Data extracts:
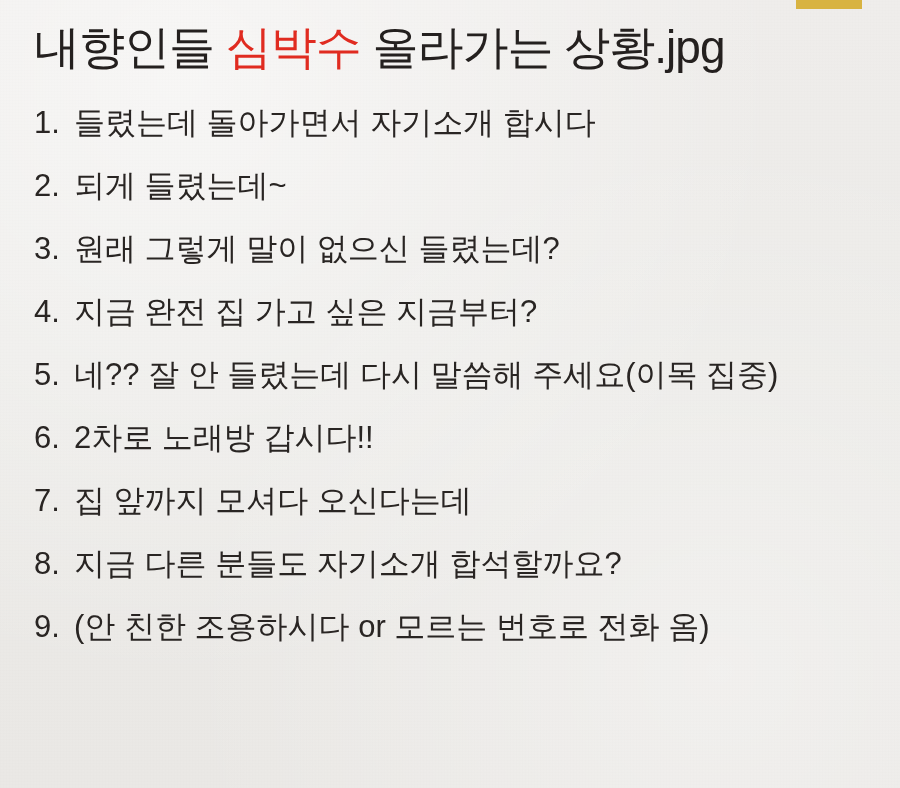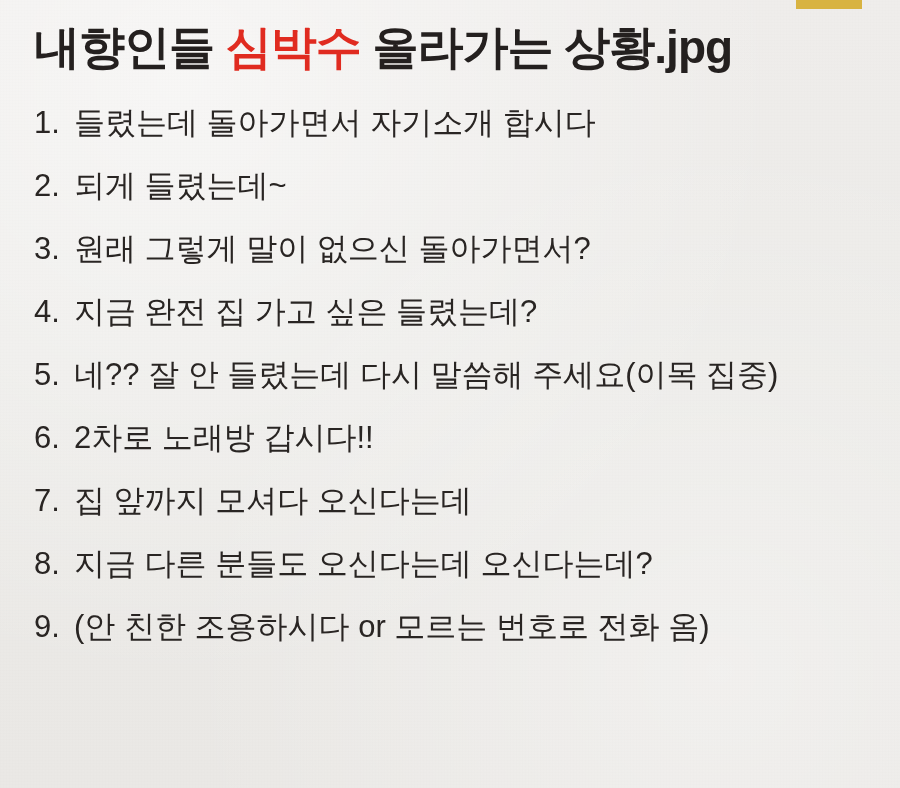--- a/index.html
+++ b/index.html
@@ -39,21 +39,21 @@
     width: 66px;
     height: 9px;
     background: #d8b341;
   }
   .content {
     position: relative;
     padding: 22px 30px 0 34px;
   }
   .title {
     font-size: 46px;
-    font-weight: bold;
+    font-weight: normal;
     color: #24201f;
     letter-spacing: -1px;
     line-height: 1.1;
     white-space: nowrap;
   }
   .title .hl {
     color: #e02b20;
   }
   .list {
     margin-top: 34px;
@@ -95,46 +95,46 @@
       <span class="txt">들렸는데 돌아가면서 자기소개 합시다</span>
     </div>
 
     <div class="item">
       <span class="num">2.</span>
       <span class="txt">되게 들렸는데~</span>
     </div>
 
     <div class="item">
       <span class="num">3.</span>
-      <span class="txt">원래 그렇게 말이 없으신 돌아가면서?</span>
+      <span class="txt">원래 그렇게 말이 없으신 들렸는데?</span>
     </div>
 
     <div class="item">
       <span class="num">4.</span>
-      <span class="txt">지금 완전 집 가고 싶은 들렸는데?</span>
+      <span class="txt">지금 완전 집 가고 싶은 지금부터?</span>
     </div>
 
     <div class="item">
       <span class="num">5.</span>
       <span class="txt">네?? 잘 안 들렸는데 다시 말씀해 주세요(이목 집중)</span>
     </div>
 
     <div class="item">
       <span class="num">6.</span>
       <span class="txt">2차로 노래방 갑시다!!</span>
     </div>
 
     <div class="item">
       <span class="num">7.</span>
       <span class="txt">집 앞까지 모셔다 오신다는데</span>
     </div>
 
     <div class="item">
       <span class="num">8.</span>
-      <span class="txt">지금 다른 분들도 오신다는데 오신다는데?</span>
+      <span class="txt">지금 다른 분들도 자기소개 합석할까요?</span>
     </div>
 
     <div class="item">
       <span class="num">9.</span>
       <span class="txt">(안 친한 조용하시다 or 모르는 번호로 전화 옴)</span>
     </div>
 
   </div>
 </div>
 

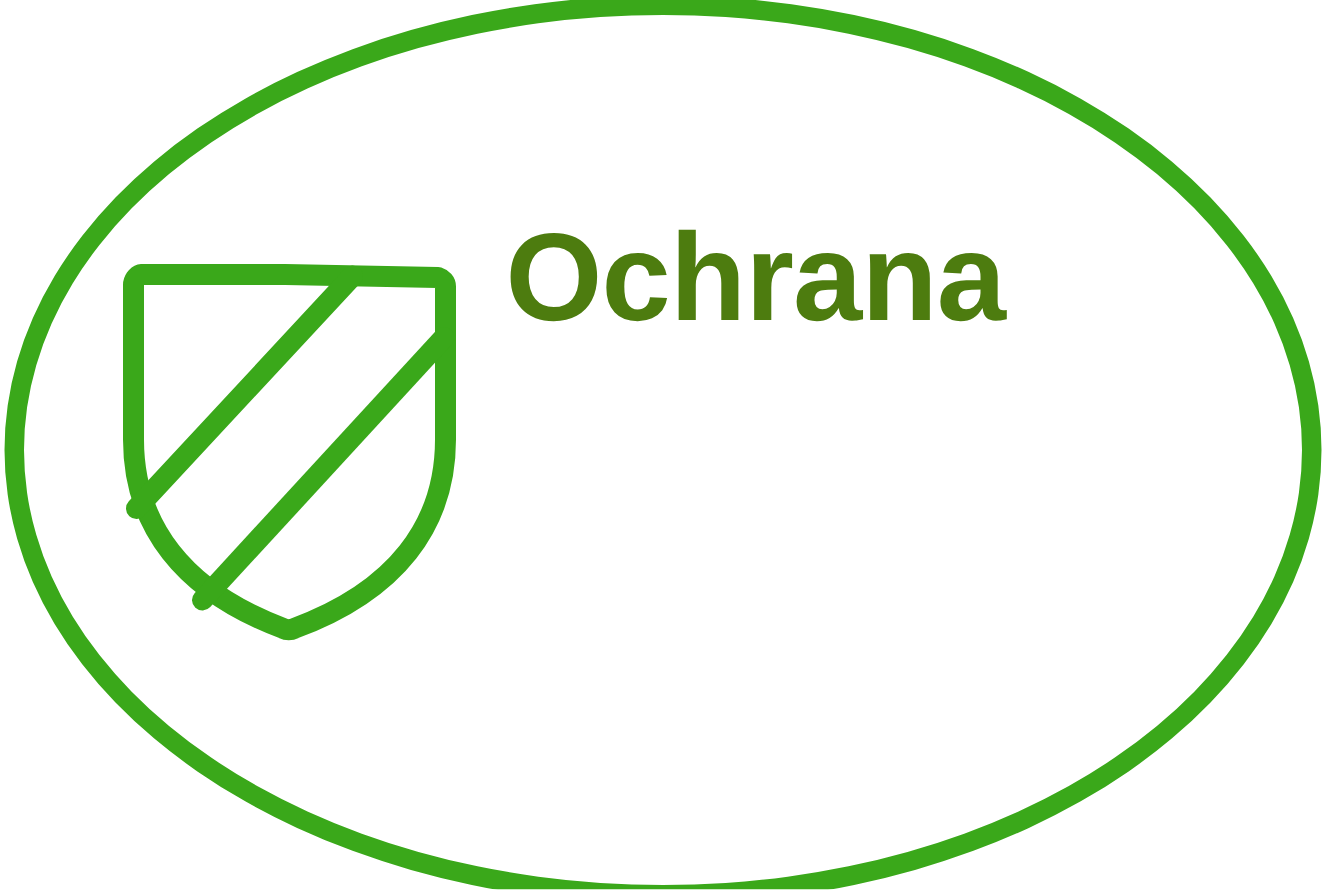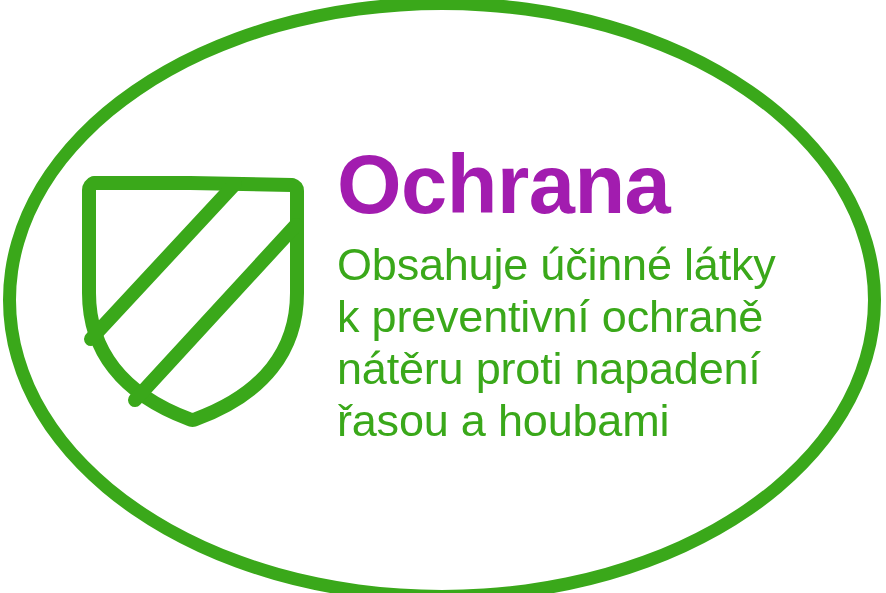--- a/index.html
+++ b/index.html
@@ -46,21 +46,21 @@
   .text-block {
     position: absolute;
     left: 337px;
     top: 141px;
     width: 470px;
   }
   .badge-title {
     font-size: 83px;
     font-weight: bold;
     line-height: 88px;
-    color: #a21caf;
+    color: #4d7c0f;
     letter-spacing: -0.5px;
     white-space: nowrap;
     margin: 0;
   }
   .badge-desc {
     margin: 0;
     padding-top: 10px;
   }
   .desc-line {
     font-size: 45px;
@@ -85,21 +85,15 @@
                L 219 121 C 219 178 186 222 118 247 C 116 248 113 248 111 247
                C 44 222 11 178 11 121 Z"></path>
 
       <path d="M13 167 L 157 12"></path>
       <path d="M57 228 L 218 53"></path>
     </svg>
   </div>
 
   <div class="text-block">
     <div class="badge-title">Ochrana</div>
-    <div class="badge-desc">
-      <div class="desc-line">Obsahuje účinné látky</div>
-      <div class="desc-line">k preventivní ochraně</div>
-      <div class="desc-line">nátěru proti napadení</div>
-      <div class="desc-line">řasou a houbami</div>
-    </div>
   </div>
 
 </div>
 
 </body></html>

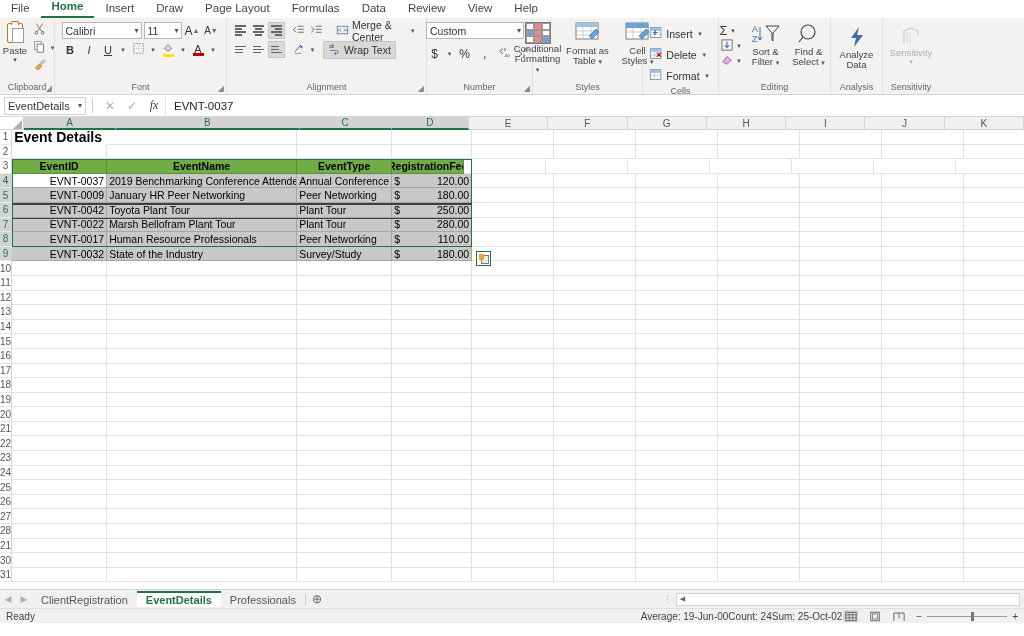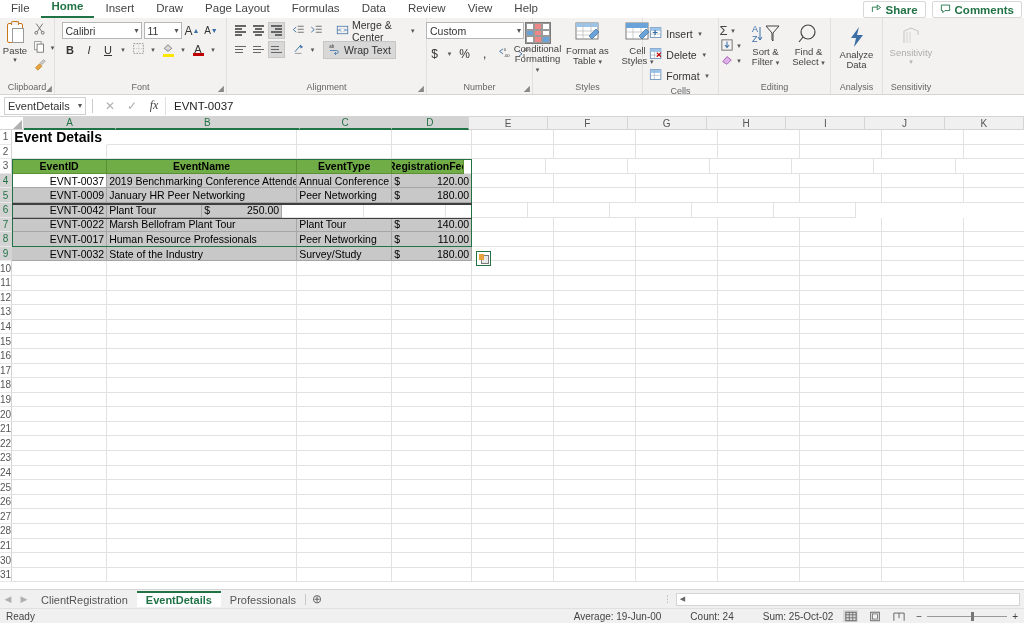--- a/index.html
+++ b/index.html
@@ -142,21 +142,21 @@
   .addsheet { width:22px; text-align:center; color:#666; font-size:12px; }
   .hscrollzone { flex:1; display:flex; align-items:center; justify-content:flex-end;
                  background:#f0f0f0; padding-right:4px; }
   .grip { color:#aaa; font-size:9px; letter-spacing:-1px; padding:0 5px; }
   .hsb { width:344px; height:13px; background:#fff; border:1px solid #d4d4d4; display:flex; align-items:center; }
   .hsb .lar { width:11px; text-align:center; font-size:7px; color:#666; }
   
   .statusbar { height:15px; background:#f0f0f0; display:flex; align-items:center;
                font-size:10px; color:#444; border-top:1px solid #e0e0e0; }
   .ready { padding-left:6px; }
-  .stats { margin-left:auto; display:flex; gap:29px; align-items:center; padding-right:10px; }
+  .stats { margin-left:auto; display:flex; gap:0; align-items:center; padding-right:1px; }
   .views { display:flex; gap:9px; align-items:center; padding-right:10px; }
   .vbtn { width:15px; height:12px; display:flex; align-items:center; justify-content:center; color:#555; }
   .vbtn.on { background:#dadada; }
   .zoomctl { display:flex; align-items:center; gap:5px; padding-right:6px; }
   .ztrack { width:80px; height:1px; background:#999; position:relative; }
   .zthumb { position:absolute; left:44px; top:-4px; width:3px; height:9px; background:#777; }
 </style>
 </head>
 <body>
 
@@ -165,38 +165,20 @@
   <div class="tab active">Home</div>
   <div class="tab">Insert</div>
   <div class="tab">Draw</div>
   <div class="tab">Page Layout</div>
   <div class="tab">Formulas</div>
   <div class="tab">Data</div>
   <div class="tab">Review</div>
   <div class="tab">View</div>
   <div class="tab">Help</div>
   <div class="spacer"></div>
-  <div class="topright">
-    <div class="tr-btn">
-      <span>
-        <svg width="11" height="11" viewBox="0 0 16 16">
-            <path d="M2 13 L2 6 L9 6 M9 3 L14 6.5 L9 10 Z" fill="none" stroke="#217346" stroke-width="1.3"></path>
-          </svg>
-      </span>
-      <span>Share</span>
-    </div>
-    <div class="tr-btn">
-      <span>
-        <svg width="11" height="11" viewBox="0 0 16 16">
-            <path d="M2 3 H14 V11 H7 L4 14 V11 H2 Z" fill="none" stroke="#217346" stroke-width="1.3"></path>
-          </svg>
-      </span>
-      <span>Comments</span>
-    </div>
-  </div>
 </div>
 
 <div class="ribbon">
 
   <div class="grp clip">
     <div class="grp-body">
       <div class="paste-big">
         <div class="paste-icon">
           <div class="pi-board"></div>
             <div class="pi-clip"></div>
@@ -747,20 +729,21 @@
         <div class="gc" style="width:82px"></div>
         <div class="gc" style="width:82px"></div>
         <div class="gc" style="width:82px"></div>
         <div class="gc" style="width:82px"></div>
         <div class="gc" style="width:82px"></div>
         <div class="gc" style="width:82px"></div>
       </div>
 
       <div class="grow">
         <div class="gc datacell r" style="width:95px">EVNT-0042</div>
+        <div class="gc datacell" style="width:190px">Toyota Plant Tour</div>
         <div class="gc datacell" style="width:95px">Plant Tour</div>
         <div class="gc datacell" style="width:80px">
           <span class="cur">
             <span class="s">$</span>
             <span class="v">250.00</span>
           </span>
         </div>
         <div class="gc" style="width:82px"></div>
         <div class="gc" style="width:82px"></div>
         <div class="gc" style="width:82px"></div>
@@ -770,21 +753,21 @@
         <div class="gc" style="width:82px"></div>
       </div>
 
       <div class="grow">
         <div class="gc datacell r" style="width:95px">EVNT-0022</div>
         <div class="gc datacell" style="width:190px">Marsh Bellofram Plant Tour</div>
         <div class="gc datacell" style="width:95px">Plant Tour</div>
         <div class="gc datacell" style="width:80px">
           <span class="cur">
             <span class="s">$</span>
-            <span class="v">140.00</span>
+            <span class="v">280.00</span>
           </span>
         </div>
         <div class="gc" style="width:82px"></div>
         <div class="gc" style="width:82px"></div>
         <div class="gc" style="width:82px"></div>
         <div class="gc" style="width:82px"></div>
         <div class="gc" style="width:82px"></div>
         <div class="gc" style="width:82px"></div>
         <div class="gc" style="width:82px"></div>
       </div>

Exercise instructions: Having removed the pictures, write out the records exactly as they stand.

Result of this task:
--- a/index.html
+++ b/index.html
@@ -39,21 +39,21 @@
     width: 66px;
     height: 9px;
     background: #d8b341;
   }
   .content {
     position: relative;
     padding: 22px 30px 0 34px;
   }
   .title {
     font-size: 46px;
-    font-weight: bold;
+    font-weight: normal;
     color: #24201f;
     letter-spacing: -1px;
     line-height: 1.1;
     white-space: nowrap;
   }
   .title .hl {
     color: #e02b20;
   }
   .list {
     margin-top: 34px;
@@ -95,46 +95,46 @@
       <span class="txt">들렸는데 돌아가면서 자기소개 합시다</span>
     </div>
 
     <div class="item">
       <span class="num">2.</span>
       <span class="txt">되게 들렸는데~</span>
     </div>
 
     <div class="item">
       <span class="num">3.</span>
-      <span class="txt">원래 그렇게 말이 없으신 돌아가면서?</span>
+      <span class="txt">원래 그렇게 말이 없으신 들렸는데?</span>
     </div>
 
     <div class="item">
       <span class="num">4.</span>
-      <span class="txt">지금 완전 집 가고 싶은 들렸는데?</span>
+      <span class="txt">지금 완전 집 가고 싶은 지금부터?</span>
     </div>
 
     <div class="item">
       <span class="num">5.</span>
       <span class="txt">네?? 잘 안 들렸는데 다시 말씀해 주세요(이목 집중)</span>
     </div>
 
     <div class="item">
       <span class="num">6.</span>
       <span class="txt">2차로 노래방 갑시다!!</span>
     </div>
 
     <div class="item">
       <span class="num">7.</span>
       <span class="txt">집 앞까지 모셔다 오신다는데</span>
     </div>
 
     <div class="item">
       <span class="num">8.</span>
-      <span class="txt">지금 다른 분들도 오신다는데 오신다는데?</span>
+      <span class="txt">지금 다른 분들도 자기소개 합석할까요?</span>
     </div>
 
     <div class="item">
       <span class="num">9.</span>
       <span class="txt">(안 친한 조용하시다 or 모르는 번호로 전화 옴)</span>
     </div>
 
   </div>
 </div>
 

--- a/index.html
+++ b/index.html
@@ -46,21 +46,21 @@
   .text-block {
     position: absolute;
     left: 337px;
     top: 141px;
     width: 470px;
   }
   .badge-title {
     font-size: 83px;
     font-weight: bold;
     line-height: 88px;
-    color: #a21caf;
+    color: #4d7c0f;
     letter-spacing: -0.5px;
     white-space: nowrap;
     margin: 0;
   }
   .badge-desc {
     margin: 0;
     padding-top: 10px;
   }
   .desc-line {
     font-size: 45px;
@@ -85,21 +85,15 @@
                L 219 121 C 219 178 186 222 118 247 C 116 248 113 248 111 247
                C 44 222 11 178 11 121 Z"></path>
 
       <path d="M13 167 L 157 12"></path>
       <path d="M57 228 L 218 53"></path>
     </svg>
   </div>
 
   <div class="text-block">
     <div class="badge-title">Ochrana</div>
-    <div class="badge-desc">
-      <div class="desc-line">Obsahuje účinné látky</div>
-      <div class="desc-line">k preventivní ochraně</div>
-      <div class="desc-line">nátěru proti napadení</div>
-      <div class="desc-line">řasou a houbami</div>
-    </div>
   </div>
 
 </div>
 
 </body></html>

--- a/index.html
+++ b/index.html
@@ -142,21 +142,21 @@
   .addsheet { width:22px; text-align:center; color:#666; font-size:12px; }
   .hscrollzone { flex:1; display:flex; align-items:center; justify-content:flex-end;
                  background:#f0f0f0; padding-right:4px; }
   .grip { color:#aaa; font-size:9px; letter-spacing:-1px; padding:0 5px; }
   .hsb { width:344px; height:13px; background:#fff; border:1px solid #d4d4d4; display:flex; align-items:center; }
   .hsb .lar { width:11px; text-align:center; font-size:7px; color:#666; }
   
   .statusbar { height:15px; background:#f0f0f0; display:flex; align-items:center;
                font-size:10px; color:#444; border-top:1px solid #e0e0e0; }
   .ready { padding-left:6px; }
-  .stats { margin-left:auto; display:flex; gap:29px; align-items:center; padding-right:10px; }
+  .stats { margin-left:auto; display:flex; gap:0; align-items:center; padding-right:1px; }
   .views { display:flex; gap:9px; align-items:center; padding-right:10px; }
   .vbtn { width:15px; height:12px; display:flex; align-items:center; justify-content:center; color:#555; }
   .vbtn.on { background:#dadada; }
   .zoomctl { display:flex; align-items:center; gap:5px; padding-right:6px; }
   .ztrack { width:80px; height:1px; background:#999; position:relative; }
   .zthumb { position:absolute; left:44px; top:-4px; width:3px; height:9px; background:#777; }
 </style>
 </head>
 <body>
 
@@ -165,38 +165,20 @@
   <div class="tab active">Home</div>
   <div class="tab">Insert</div>
   <div class="tab">Draw</div>
   <div class="tab">Page Layout</div>
   <div class="tab">Formulas</div>
   <div class="tab">Data</div>
   <div class="tab">Review</div>
   <div class="tab">View</div>
   <div class="tab">Help</div>
   <div class="spacer"></div>
-  <div class="topright">
-    <div class="tr-btn">
-      <span>
-        <svg width="11" height="11" viewBox="0 0 16 16">
-            <path d="M2 13 L2 6 L9 6 M9 3 L14 6.5 L9 10 Z" fill="none" stroke="#217346" stroke-width="1.3"></path>
-          </svg>
-      </span>
-      <span>Share</span>
-    </div>
-    <div class="tr-btn">
-      <span>
-        <svg width="11" height="11" viewBox="0 0 16 16">
-            <path d="M2 3 H14 V11 H7 L4 14 V11 H2 Z" fill="none" stroke="#217346" stroke-width="1.3"></path>
-          </svg>
-      </span>
-      <span>Comments</span>
-    </div>
-  </div>
 </div>
 
 <div class="ribbon">
 
   <div class="grp clip">
     <div class="grp-body">
       <div class="paste-big">
         <div class="paste-icon">
           <div class="pi-board"></div>
             <div class="pi-clip"></div>
@@ -747,20 +729,21 @@
         <div class="gc" style="width:82px"></div>
         <div class="gc" style="width:82px"></div>
         <div class="gc" style="width:82px"></div>
         <div class="gc" style="width:82px"></div>
         <div class="gc" style="width:82px"></div>
         <div class="gc" style="width:82px"></div>
       </div>
 
       <div class="grow">
         <div class="gc datacell r" style="width:95px">EVNT-0042</div>
+        <div class="gc datacell" style="width:190px">Toyota Plant Tour</div>
         <div class="gc datacell" style="width:95px">Plant Tour</div>
         <div class="gc datacell" style="width:80px">
           <span class="cur">
             <span class="s">$</span>
             <span class="v">250.00</span>
           </span>
         </div>
         <div class="gc" style="width:82px"></div>
         <div class="gc" style="width:82px"></div>
         <div class="gc" style="width:82px"></div>
@@ -770,21 +753,21 @@
         <div class="gc" style="width:82px"></div>
       </div>
 
       <div class="grow">
         <div class="gc datacell r" style="width:95px">EVNT-0022</div>
         <div class="gc datacell" style="width:190px">Marsh Bellofram Plant Tour</div>
         <div class="gc datacell" style="width:95px">Plant Tour</div>
         <div class="gc datacell" style="width:80px">
           <span class="cur">
             <span class="s">$</span>
-            <span class="v">140.00</span>
+            <span class="v">280.00</span>
           </span>
         </div>
         <div class="gc" style="width:82px"></div>
         <div class="gc" style="width:82px"></div>
         <div class="gc" style="width:82px"></div>
         <div class="gc" style="width:82px"></div>
         <div class="gc" style="width:82px"></div>
         <div class="gc" style="width:82px"></div>
         <div class="gc" style="width:82px"></div>
       </div>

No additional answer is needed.